Does this idea make sense? Does anyone see any use issues ? Is it too ugly ? I worry that we will have too many overloads if we have A and possibly A_info etc separated as inputs ... And this allows us to distinguish between matrix inputs + info and operational info data ...

spencerpatty commented 12 months ago

@BenBrock is there a nice C++ way to define such a "matrix_obj" input that could pull together a view or a view + info or a matrix obj or other inputs that represents matrix data + optional data :)

BenBrock commented 12 months ago

Yes, I think we could do this and still have pretty nice-looking syntax. I'm not sure of the top of my head what the best way to keep the complexity down is, but I'll think about it.

Just so I understand fully---the idea is to add a matrix-specific inspect in addition to the operation inspect? (Presumably if you do matrix-specific inspections, you'd also want to pass those to the operation inspect as well?)

csr_matrix<float> a(/* pointers to data, matrix shape, etc. */);
auto a_info = inspect(x, /* user-provided hints */);

auto m_info = multiply_inspect(bind_info{a, a_info}, /* b, c, etc. */);
multiply_execute(m_info, bind_info{a, a_info}, /* b, c, etc. */);

BenBrock commented 12 months ago

The matrix + info object is basically a view that also stuffs in the matrix info object. As long as we can take a view of the object (if it's not already a view), this should be relatively straightforward to implement. I will try to implement a mock-up.

spencerpatty commented 12 months ago

Yes, I think we could do this and still have pretty nice-looking syntax. I'm not sure of the top of my head what the best way to keep the complexity down is, but I'll think about it.

Just so I understand fully---the idea is to add a matrix-specific inspect in addition to the operation inspect? (Presumably if you do matrix-specific inspections, you'd also want to pass those to the operation inspect as well?)
csr_matrix<float> a(/* pointers to data, matrix shape, etc. */);
auto a_info = inspect(x, /* user-provided hints */);

auto m_info = multiply_inspect(bind_info{a, a_info}, /* b, c, etc. */);
multiply_execute(m_info, bind_info{a, a_info}, /* b, c, etc. */);

Yes exactly, with caveat that a_info (stateful + read-only optimizations based on A matrix) could still be filled from multiple calls to _inspect() ...

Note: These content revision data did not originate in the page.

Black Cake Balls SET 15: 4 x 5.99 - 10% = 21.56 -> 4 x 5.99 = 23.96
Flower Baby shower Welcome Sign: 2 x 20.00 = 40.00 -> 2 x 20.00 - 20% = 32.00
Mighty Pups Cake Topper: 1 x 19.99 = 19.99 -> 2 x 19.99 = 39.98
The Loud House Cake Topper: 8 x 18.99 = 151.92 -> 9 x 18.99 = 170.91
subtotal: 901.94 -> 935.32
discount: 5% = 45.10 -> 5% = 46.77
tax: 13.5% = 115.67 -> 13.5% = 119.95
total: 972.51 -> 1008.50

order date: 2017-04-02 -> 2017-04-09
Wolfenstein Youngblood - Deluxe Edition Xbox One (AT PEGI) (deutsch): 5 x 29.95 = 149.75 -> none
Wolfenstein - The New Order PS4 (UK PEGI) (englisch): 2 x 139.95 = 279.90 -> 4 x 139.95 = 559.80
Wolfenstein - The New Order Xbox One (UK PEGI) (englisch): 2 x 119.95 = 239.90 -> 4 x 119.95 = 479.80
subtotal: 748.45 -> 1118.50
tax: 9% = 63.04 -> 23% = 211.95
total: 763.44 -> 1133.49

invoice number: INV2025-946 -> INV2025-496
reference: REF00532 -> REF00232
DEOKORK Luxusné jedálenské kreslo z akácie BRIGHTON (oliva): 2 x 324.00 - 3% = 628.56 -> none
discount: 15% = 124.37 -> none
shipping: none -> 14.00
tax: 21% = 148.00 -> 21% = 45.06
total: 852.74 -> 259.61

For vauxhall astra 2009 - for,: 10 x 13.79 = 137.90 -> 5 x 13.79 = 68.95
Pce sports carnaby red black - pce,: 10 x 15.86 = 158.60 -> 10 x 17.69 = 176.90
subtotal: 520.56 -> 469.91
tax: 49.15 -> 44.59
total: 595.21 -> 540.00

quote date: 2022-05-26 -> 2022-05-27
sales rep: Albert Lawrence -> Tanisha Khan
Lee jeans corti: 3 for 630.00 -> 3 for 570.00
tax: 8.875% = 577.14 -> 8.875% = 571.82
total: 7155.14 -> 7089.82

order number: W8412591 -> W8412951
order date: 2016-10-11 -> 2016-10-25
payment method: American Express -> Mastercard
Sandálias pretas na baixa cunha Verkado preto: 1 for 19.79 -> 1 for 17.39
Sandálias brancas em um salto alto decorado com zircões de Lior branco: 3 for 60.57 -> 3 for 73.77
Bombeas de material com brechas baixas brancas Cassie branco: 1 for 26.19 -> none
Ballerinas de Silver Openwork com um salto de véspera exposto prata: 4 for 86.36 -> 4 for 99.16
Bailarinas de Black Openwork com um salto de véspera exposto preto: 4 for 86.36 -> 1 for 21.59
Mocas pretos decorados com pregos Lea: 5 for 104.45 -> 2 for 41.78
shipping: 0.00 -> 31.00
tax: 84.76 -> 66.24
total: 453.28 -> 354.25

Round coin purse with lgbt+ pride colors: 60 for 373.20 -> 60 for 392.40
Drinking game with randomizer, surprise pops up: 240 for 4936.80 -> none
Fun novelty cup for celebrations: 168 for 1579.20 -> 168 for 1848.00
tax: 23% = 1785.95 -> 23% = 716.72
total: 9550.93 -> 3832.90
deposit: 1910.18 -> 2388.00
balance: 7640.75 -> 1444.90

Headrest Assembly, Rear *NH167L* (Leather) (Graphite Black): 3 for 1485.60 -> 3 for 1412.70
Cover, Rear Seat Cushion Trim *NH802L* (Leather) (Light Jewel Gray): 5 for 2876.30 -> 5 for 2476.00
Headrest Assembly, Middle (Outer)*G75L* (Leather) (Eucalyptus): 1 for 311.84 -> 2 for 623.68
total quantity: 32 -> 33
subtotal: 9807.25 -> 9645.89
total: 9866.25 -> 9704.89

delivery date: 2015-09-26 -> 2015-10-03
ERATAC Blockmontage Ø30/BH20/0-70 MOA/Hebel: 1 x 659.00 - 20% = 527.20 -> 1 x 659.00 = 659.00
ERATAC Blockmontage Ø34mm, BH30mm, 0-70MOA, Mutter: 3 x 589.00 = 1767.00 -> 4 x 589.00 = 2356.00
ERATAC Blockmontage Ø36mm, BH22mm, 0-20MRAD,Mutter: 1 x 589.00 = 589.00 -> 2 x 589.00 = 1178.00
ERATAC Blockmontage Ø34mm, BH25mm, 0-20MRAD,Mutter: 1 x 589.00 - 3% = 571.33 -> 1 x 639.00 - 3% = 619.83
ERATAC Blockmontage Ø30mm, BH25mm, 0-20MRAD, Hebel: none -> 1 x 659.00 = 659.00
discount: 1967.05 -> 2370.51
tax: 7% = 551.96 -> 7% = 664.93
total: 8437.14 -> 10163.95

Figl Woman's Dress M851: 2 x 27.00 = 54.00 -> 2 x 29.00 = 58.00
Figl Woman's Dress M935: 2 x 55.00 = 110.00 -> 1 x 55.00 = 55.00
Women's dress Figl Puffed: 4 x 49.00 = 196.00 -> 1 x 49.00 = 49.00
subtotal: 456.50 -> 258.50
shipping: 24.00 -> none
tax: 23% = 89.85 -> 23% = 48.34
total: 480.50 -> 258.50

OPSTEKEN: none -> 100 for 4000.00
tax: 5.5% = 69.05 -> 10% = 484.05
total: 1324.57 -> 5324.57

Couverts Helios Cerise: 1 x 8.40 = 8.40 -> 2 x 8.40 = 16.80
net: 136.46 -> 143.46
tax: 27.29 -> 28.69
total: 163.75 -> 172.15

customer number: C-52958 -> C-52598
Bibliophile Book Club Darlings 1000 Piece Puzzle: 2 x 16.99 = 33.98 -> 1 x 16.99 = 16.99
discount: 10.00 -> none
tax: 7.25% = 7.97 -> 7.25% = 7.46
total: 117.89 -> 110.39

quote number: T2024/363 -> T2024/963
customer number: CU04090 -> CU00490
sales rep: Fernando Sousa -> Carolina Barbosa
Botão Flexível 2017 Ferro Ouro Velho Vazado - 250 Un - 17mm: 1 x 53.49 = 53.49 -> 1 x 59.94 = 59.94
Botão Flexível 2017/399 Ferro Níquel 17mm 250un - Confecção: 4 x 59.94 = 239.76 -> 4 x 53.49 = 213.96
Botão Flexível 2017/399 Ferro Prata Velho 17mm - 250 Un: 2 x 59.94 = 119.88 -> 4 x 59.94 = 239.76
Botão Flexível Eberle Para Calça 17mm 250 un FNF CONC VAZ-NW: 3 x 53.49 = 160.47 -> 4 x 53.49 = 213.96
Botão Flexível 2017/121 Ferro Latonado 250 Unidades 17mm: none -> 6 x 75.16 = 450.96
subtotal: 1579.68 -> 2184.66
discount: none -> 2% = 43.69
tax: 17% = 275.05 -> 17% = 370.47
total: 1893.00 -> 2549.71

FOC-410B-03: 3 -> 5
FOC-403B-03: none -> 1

csr_matrix<float> a(/* pointers to data, matrix shape, etc. */);
matrix_info_t a_info(); // initialized
multiply_inspect(a_info, a, x, y, /* user-provided hints */); // multiply operation with A matrix hints are added to a_info here
multiply2_inspect(a_info, a, x, y, /* user-provided hints */); // multiply2 operation with A matrix hints are added to a_info here
//etc

for (/* one or more loops */) {
  multiply_execute(bind_info{a, a_info}, x, y, /* user-provided hints */);
  multiply2_execute(bind_info{a, a_info}, x, y, /* user-provided hints */);
  //etc
}

This might come in handy for the multi-stage apis which could have stateful+read-only data for one or more sparse matrices and which also have the stateful+read/write data to persist through the multiple stages...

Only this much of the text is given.